There are many issues with the traditional method for incrementality testing which advertisers should keep in mind. First, in order to achieve statistical significance, the advertiser needs a significantly large control group. Since advertisers are paying for both the ads served in their campaign as well as the PSA ads served to the control group, this can be added cost which advertisers are unwilling to take on. Second, PSA-based incrementality testing becomes inaccurate when advertisers use performance-optimizing computer algorithms to deliver ads. This is because the algorithms will target the PSA ads in control to people who are more likely to interact with the PSA ad. This population is most likely not the same population who is interested in the ads launched by the test campaign.

Predicted Ghost Ads: Why is it better?

There is another method advertisers should consider when executing incrementality testing: Predicted Ghost Ads (Johnson, Lewis, and Nubbemeyer 2017). Predicted Ghost Ads offers a couple of major advantages that are attractive and beneficial to advertisers:

Entire budget is available for advertiser’s ads: The Predicted Ghost Ads method doesn’t serve ads to the control set at all, meaning that there is no cost to measure control responses. Once a would-be-bid in the control set is recorded, an alternate ad can be served in place of the campaign in test, thus not losing the bidding opportunity.
Works on performance-optimized campaigns: In campaigns which optimize towards a certain audience, PSAs might fail due to the targeting algorithm being biased toward a different audience profile. Predicted Ghost Ads would be immune to this issue.

Predicted Ghost Ads: How does it work?

The Predicted Ghost Ads method doesn’t serve ads to the control group at all; it simply records all bids which would have been served. One of the core functions of this methodology is choosing a set of bids as “would-be-impressions” from the recorded control group bids. This is achieved using a simulated auction (see Section 4 in Figure 1). At dataxu, this simulated auction is implemented by training a recall-optimized machine-learning model on the bid and impression data from the treatment group. A recall-optimized model focuses on making sure that a majority of the impressions are predicted correctly rather than purely the accuracy with which it predicts the impressions and non-impressions. By “recalling” most impressions in this way, it helps the test capture more conversions within the relevant population in treatment and control, and in turn helps achieve significance.

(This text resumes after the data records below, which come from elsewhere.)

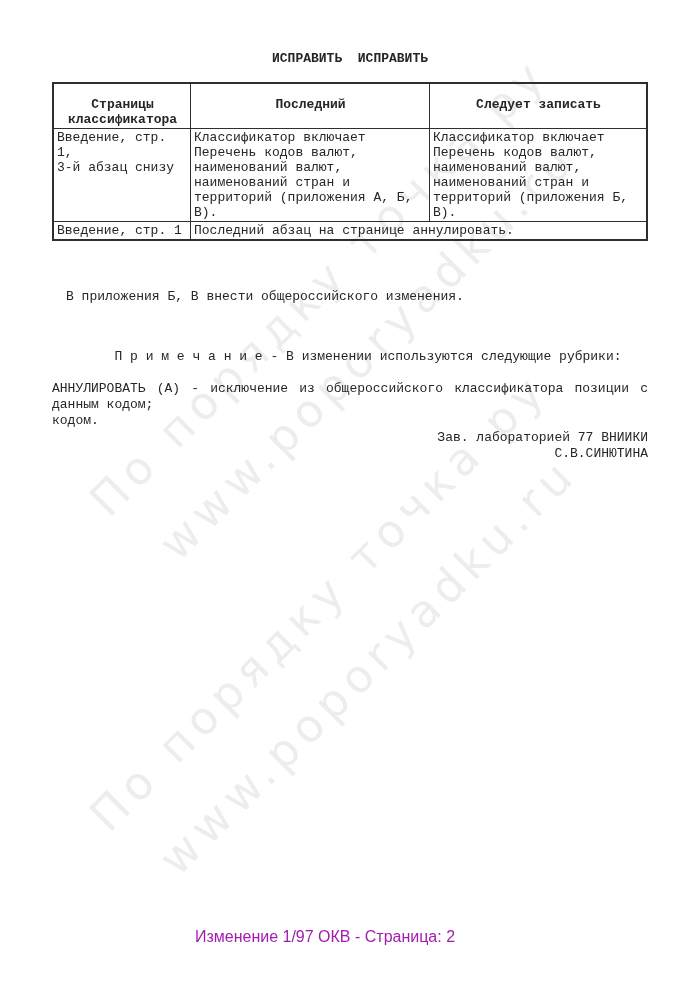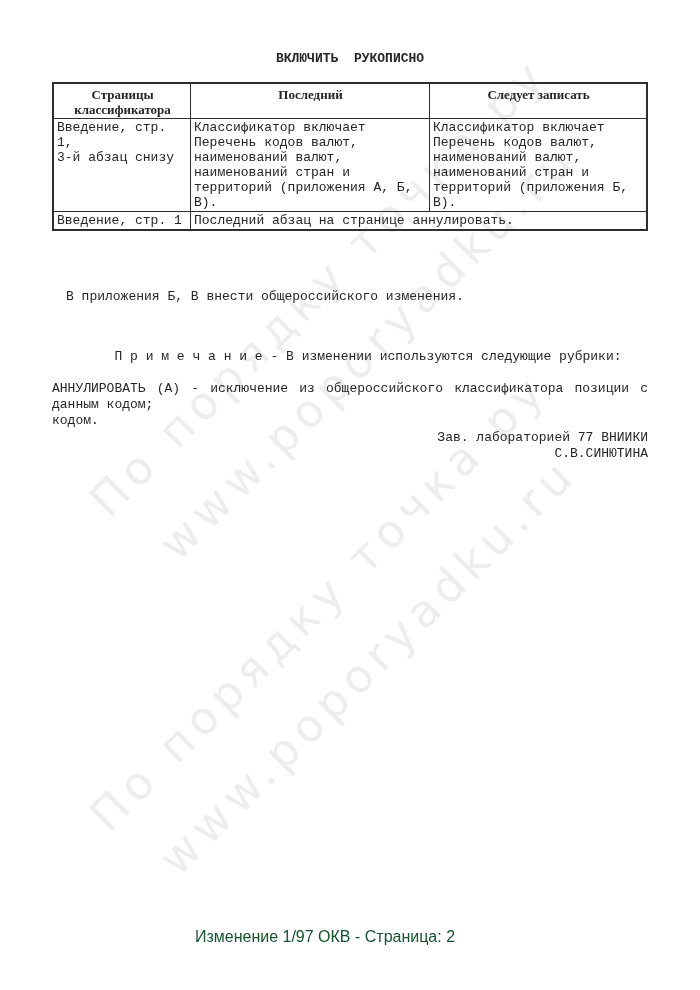--- a/index.html
+++ b/index.html
@@ -126,7 +126,7 @@
 
   <div class="content">
 
-    <div class="doc-title">ВКЛЮЧИТЬ  РУКОПИСНО</div>
+    <div class="doc-title">ИСПРАВИТЬ  ИСПРАВИТЬ</div>
 
     <table class="corr-table">
       <tbody>

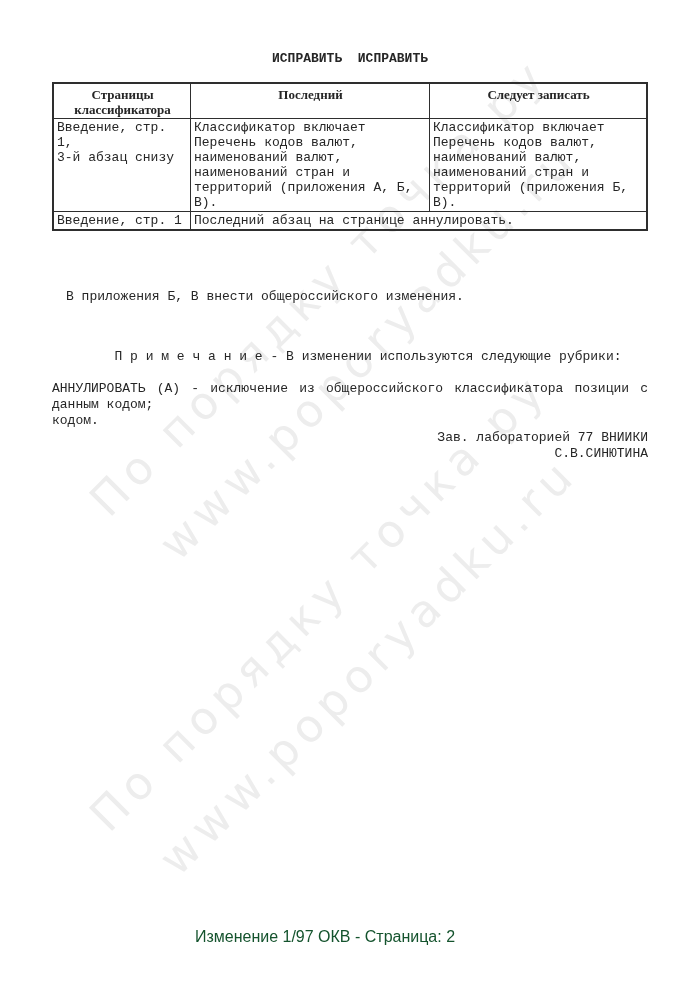--- a/index.html
+++ b/index.html
@@ -65,8 +65,7 @@
     font-weight: bold;
     text-align: center;
     vertical-align: top;
-    padding-top: 3px;
-    font-family: Liberation Serif, serif;
+    padding-top: 13px;
   }
   .col1 { width: 131px; }
   .col2 { width: 233px; }

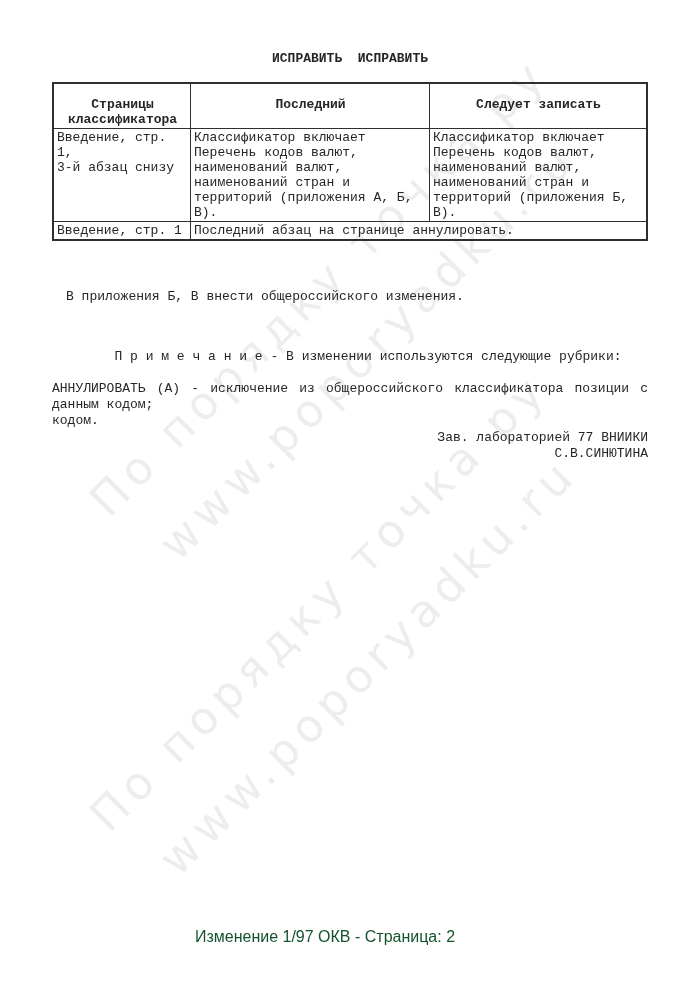--- a/index.html
+++ b/index.html
@@ -106,7 +106,7 @@
     text-align: center;
     font-family: "Liberation Sans", sans-serif;
     font-size: 16px;
-    color: #14532d;
+    color: #a21caf;
   }
 </style>
 </head>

Figure 1 shows a flow chart of the predicted ghost ads process. (1) As bid opportunities arrive from exchanges, the flights in the test campaign bid on the dataxu internal auction according to recommendations based on the dataxu bidding engine. If the flight wins, the ID relevant to the bid opportunity (either at cookie level or household level) is marked as falling in either the treatment or control group by leveraging a hashing function. The hashing function ensures that an ID which reappears will always be marked to the same group. (2) If in treatment, the ad is served. Both bids and actual impressions are recorded. If in control, the bid is recorded but the ad is not served. (3) A machine-learning model is then created using the treatment bid and impression data to predict impressions with high recall. (4) This model is run on the recorded bids from both treatment and control in order to obtain predicted impressions in both sets. Any small errors in the model will be shared by both groups and thus a fair comparison is achieved. (5) Actual conversion events within the predicted treatment and control impressions is calculated. (6) The lift is calculated across these conversion events. It is then scaled by the probability that a predicted impression is an actual impression, which is calculated using the treatment data.

Figure 1: Predicted ghost ads as implemented at dataxu

Results

Table 1 shows preliminary results for a campaign in test. We use a two-proportion z-test to compare the conversion rates in treatment and control. A small p-value (typically p < .05) indicates strong evidence against the null hypothesis, which in this case is the conversion rates being equal.The results show Tactic 2 to be performing well in treatment while a significant lift is not observed in Tactic 1 (see Figure 2). This suggests that Tactic 1 should be tuned up and retested or its budget could be diverted to the more successful Tactic 2.

Table 1: Predicted Ghost Ads preliminary results for a campaign in test

Figure 2: Difference in Conversion Rates in Treatment and Control for each tactic

Overall, using the Predicted Ghost Ads methodology over the traditional PSA-based incrementality test allows the advertiser to measure incrementality for their campaigns in a more accurate and cost-effective manner. The implementation of this tool expands the state-of-the-art in the dataxu A/B testing framework and, as always, enables more accurate and data-driven decision-making for advertisers using the platform.